**** Study material ****
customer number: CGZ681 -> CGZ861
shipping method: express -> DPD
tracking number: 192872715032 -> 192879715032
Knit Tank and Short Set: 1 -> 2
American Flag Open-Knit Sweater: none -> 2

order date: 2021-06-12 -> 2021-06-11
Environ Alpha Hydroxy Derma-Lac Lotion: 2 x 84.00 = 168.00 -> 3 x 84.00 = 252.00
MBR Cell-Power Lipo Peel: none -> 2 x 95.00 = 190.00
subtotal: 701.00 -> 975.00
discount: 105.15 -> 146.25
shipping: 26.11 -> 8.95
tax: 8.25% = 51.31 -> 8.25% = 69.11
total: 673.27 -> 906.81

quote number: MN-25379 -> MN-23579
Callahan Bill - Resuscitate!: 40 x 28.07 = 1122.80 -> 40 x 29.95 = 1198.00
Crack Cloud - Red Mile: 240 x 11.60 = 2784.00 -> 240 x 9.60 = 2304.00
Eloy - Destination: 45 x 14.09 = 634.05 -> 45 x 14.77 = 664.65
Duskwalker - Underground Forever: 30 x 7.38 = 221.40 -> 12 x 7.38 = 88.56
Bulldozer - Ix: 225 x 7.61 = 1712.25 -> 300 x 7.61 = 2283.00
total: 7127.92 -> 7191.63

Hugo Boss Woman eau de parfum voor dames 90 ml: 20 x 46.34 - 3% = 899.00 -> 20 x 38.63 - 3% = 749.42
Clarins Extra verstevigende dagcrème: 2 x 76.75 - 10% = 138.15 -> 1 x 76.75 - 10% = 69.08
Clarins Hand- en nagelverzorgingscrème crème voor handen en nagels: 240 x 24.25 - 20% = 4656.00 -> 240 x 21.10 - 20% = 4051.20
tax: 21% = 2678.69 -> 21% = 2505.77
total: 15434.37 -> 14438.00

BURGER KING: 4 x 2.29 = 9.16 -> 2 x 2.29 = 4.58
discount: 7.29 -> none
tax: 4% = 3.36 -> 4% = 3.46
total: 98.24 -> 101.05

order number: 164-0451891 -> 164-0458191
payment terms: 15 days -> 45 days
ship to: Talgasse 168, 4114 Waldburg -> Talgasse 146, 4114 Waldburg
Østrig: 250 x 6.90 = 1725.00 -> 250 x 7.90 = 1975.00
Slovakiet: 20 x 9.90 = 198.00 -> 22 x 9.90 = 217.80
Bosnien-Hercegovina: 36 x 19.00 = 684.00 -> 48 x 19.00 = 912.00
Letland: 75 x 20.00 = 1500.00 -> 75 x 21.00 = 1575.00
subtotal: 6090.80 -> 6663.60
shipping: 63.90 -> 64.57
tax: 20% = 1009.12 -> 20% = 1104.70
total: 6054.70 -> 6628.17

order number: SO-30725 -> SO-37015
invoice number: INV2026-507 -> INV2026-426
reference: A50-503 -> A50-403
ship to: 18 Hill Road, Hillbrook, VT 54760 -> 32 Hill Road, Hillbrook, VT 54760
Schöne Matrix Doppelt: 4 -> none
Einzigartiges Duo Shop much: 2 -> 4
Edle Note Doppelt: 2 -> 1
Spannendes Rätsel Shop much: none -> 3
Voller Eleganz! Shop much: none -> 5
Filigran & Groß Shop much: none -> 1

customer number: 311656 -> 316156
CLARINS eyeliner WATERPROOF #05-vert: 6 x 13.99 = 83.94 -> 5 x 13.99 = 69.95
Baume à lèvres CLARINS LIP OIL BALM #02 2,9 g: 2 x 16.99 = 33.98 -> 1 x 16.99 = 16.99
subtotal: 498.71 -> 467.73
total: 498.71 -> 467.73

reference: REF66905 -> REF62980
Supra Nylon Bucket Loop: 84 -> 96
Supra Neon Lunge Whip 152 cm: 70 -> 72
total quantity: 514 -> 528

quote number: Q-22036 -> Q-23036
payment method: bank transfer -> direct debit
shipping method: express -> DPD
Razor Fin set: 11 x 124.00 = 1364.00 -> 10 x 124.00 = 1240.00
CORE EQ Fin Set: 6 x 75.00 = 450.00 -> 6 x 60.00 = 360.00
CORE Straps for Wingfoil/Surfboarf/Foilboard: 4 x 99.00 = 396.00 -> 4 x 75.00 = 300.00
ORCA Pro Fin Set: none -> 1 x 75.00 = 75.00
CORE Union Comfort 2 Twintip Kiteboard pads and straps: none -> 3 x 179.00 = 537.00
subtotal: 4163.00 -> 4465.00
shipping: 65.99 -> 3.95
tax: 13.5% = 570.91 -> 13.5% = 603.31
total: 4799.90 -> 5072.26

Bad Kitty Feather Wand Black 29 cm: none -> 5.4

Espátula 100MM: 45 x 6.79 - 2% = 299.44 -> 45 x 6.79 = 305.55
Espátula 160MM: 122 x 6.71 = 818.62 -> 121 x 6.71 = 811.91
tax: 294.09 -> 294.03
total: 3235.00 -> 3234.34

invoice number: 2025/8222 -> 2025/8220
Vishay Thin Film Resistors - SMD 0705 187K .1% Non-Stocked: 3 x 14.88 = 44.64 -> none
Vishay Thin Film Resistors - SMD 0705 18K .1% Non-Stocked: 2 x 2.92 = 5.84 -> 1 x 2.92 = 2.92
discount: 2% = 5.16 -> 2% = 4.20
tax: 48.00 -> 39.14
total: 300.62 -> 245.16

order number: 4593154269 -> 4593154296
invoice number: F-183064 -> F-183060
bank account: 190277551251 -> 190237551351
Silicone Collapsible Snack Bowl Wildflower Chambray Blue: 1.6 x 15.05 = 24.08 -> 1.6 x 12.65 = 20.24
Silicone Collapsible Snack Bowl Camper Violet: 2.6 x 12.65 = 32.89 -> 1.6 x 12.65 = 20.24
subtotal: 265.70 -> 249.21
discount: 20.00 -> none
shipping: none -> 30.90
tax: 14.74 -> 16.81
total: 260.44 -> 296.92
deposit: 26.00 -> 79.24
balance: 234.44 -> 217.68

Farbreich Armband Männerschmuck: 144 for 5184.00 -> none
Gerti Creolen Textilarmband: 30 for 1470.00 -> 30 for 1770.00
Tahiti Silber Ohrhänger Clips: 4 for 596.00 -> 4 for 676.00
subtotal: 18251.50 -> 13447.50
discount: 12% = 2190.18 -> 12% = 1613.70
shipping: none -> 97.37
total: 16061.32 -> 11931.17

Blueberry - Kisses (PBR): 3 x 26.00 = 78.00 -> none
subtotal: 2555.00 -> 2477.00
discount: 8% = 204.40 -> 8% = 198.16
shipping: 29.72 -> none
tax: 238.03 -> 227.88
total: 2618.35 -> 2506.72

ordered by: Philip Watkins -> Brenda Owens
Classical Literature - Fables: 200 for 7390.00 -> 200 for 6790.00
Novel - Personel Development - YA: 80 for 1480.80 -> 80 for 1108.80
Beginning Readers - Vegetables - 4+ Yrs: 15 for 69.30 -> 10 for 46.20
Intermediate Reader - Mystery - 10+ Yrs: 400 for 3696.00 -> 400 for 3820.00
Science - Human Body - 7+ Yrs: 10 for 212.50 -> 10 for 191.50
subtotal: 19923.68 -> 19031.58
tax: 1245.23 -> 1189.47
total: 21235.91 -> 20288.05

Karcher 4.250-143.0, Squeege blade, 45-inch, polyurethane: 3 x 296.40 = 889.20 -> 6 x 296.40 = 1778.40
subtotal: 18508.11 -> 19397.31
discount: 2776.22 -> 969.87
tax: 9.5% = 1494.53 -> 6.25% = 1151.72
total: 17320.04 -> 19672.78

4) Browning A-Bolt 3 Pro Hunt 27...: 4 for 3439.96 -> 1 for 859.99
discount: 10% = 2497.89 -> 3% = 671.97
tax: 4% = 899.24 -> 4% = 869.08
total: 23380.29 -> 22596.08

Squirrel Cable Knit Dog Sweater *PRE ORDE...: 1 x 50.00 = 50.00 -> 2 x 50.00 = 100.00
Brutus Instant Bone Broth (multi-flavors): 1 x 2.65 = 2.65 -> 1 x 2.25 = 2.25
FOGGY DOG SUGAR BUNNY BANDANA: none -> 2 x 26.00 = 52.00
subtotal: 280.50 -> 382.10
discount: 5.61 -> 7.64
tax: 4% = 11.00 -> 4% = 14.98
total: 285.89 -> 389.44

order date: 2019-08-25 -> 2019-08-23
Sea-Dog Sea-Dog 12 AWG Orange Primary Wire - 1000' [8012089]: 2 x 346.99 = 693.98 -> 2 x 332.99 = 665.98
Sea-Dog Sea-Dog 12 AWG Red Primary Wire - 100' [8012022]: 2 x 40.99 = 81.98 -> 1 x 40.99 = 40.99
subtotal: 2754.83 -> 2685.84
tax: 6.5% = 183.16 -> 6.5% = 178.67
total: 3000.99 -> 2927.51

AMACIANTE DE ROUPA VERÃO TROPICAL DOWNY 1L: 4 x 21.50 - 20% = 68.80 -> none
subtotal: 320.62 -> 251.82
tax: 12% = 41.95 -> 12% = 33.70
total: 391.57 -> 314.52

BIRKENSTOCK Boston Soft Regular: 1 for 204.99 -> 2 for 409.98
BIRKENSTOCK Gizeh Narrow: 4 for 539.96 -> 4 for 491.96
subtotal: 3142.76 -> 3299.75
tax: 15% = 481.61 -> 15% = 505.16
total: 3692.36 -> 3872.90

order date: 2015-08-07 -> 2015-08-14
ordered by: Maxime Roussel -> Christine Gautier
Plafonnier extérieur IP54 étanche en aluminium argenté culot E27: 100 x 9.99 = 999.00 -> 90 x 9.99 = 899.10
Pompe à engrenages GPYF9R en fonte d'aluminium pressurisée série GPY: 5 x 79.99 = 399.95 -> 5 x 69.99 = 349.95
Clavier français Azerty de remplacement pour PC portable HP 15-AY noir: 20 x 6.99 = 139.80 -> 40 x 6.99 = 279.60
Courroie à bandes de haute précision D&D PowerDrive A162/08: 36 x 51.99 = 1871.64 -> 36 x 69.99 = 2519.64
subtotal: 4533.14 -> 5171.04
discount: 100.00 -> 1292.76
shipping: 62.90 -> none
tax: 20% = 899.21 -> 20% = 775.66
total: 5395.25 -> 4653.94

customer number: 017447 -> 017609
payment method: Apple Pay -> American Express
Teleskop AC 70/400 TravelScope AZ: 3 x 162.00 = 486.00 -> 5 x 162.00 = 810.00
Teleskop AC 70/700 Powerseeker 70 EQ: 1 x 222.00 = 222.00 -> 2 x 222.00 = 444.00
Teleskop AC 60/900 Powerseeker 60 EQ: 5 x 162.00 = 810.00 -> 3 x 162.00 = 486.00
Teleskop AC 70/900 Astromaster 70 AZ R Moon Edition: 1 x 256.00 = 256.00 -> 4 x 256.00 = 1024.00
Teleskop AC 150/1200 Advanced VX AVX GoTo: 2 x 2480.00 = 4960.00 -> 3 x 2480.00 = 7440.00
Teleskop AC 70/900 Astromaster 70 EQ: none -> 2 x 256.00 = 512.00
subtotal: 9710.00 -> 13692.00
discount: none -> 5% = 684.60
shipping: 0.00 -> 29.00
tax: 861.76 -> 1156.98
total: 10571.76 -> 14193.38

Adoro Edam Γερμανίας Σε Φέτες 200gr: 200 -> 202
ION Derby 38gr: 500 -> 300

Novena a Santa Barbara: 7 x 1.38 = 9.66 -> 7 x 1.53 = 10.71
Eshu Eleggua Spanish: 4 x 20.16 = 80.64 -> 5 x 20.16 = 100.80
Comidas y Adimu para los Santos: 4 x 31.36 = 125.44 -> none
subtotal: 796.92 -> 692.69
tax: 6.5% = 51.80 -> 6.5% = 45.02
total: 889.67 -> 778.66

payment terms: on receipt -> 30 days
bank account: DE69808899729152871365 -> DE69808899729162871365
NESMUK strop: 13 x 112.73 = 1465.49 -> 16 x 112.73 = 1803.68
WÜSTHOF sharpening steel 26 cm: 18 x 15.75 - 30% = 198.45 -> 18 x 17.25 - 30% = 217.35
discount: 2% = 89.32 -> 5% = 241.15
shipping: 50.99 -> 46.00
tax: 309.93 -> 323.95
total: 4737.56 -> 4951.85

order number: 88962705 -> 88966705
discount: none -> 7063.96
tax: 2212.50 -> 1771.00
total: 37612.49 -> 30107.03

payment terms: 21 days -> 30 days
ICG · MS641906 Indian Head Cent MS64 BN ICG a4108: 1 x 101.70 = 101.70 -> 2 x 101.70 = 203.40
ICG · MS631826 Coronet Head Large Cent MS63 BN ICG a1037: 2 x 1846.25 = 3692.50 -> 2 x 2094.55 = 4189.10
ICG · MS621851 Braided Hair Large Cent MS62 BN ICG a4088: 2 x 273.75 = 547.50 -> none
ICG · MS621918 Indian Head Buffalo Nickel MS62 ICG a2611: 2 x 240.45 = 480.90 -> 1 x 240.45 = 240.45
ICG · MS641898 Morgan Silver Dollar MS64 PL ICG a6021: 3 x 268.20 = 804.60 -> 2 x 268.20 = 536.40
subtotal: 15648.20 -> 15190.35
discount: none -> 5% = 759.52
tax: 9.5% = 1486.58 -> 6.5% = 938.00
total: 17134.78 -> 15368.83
****
About this task
Among the records above, repeat exactly the line with "shipping: 62.90 -> none", the line with "Teleskop AC 150/1200", and every line in between, and only those.

Reply to the task
shipping: 62.90 -> none
tax: 20% = 899.21 -> 20% = 775.66
total: 5395.25 -> 4653.94

customer number: 017447 -> 017609
payment method: Apple Pay -> American Express
Teleskop AC 70/400 TravelScope AZ: 3 x 162.00 = 486.00 -> 5 x 162.00 = 810.00
Teleskop AC 70/700 Powerseeker 70 EQ: 1 x 222.00 = 222.00 -> 2 x 222.00 = 444.00
Teleskop AC 60/900 Powerseeker 60 EQ: 5 x 162.00 = 810.00 -> 3 x 162.00 = 486.00
Teleskop AC 70/900 Astromaster 70 AZ R Moon Edition: 1 x 256.00 = 256.00 -> 4 x 256.00 = 1024.00
Teleskop AC 150/1200 Advanced VX AVX GoTo: 2 x 2480.00 = 4960.00 -> 3 x 2480.00 = 7440.00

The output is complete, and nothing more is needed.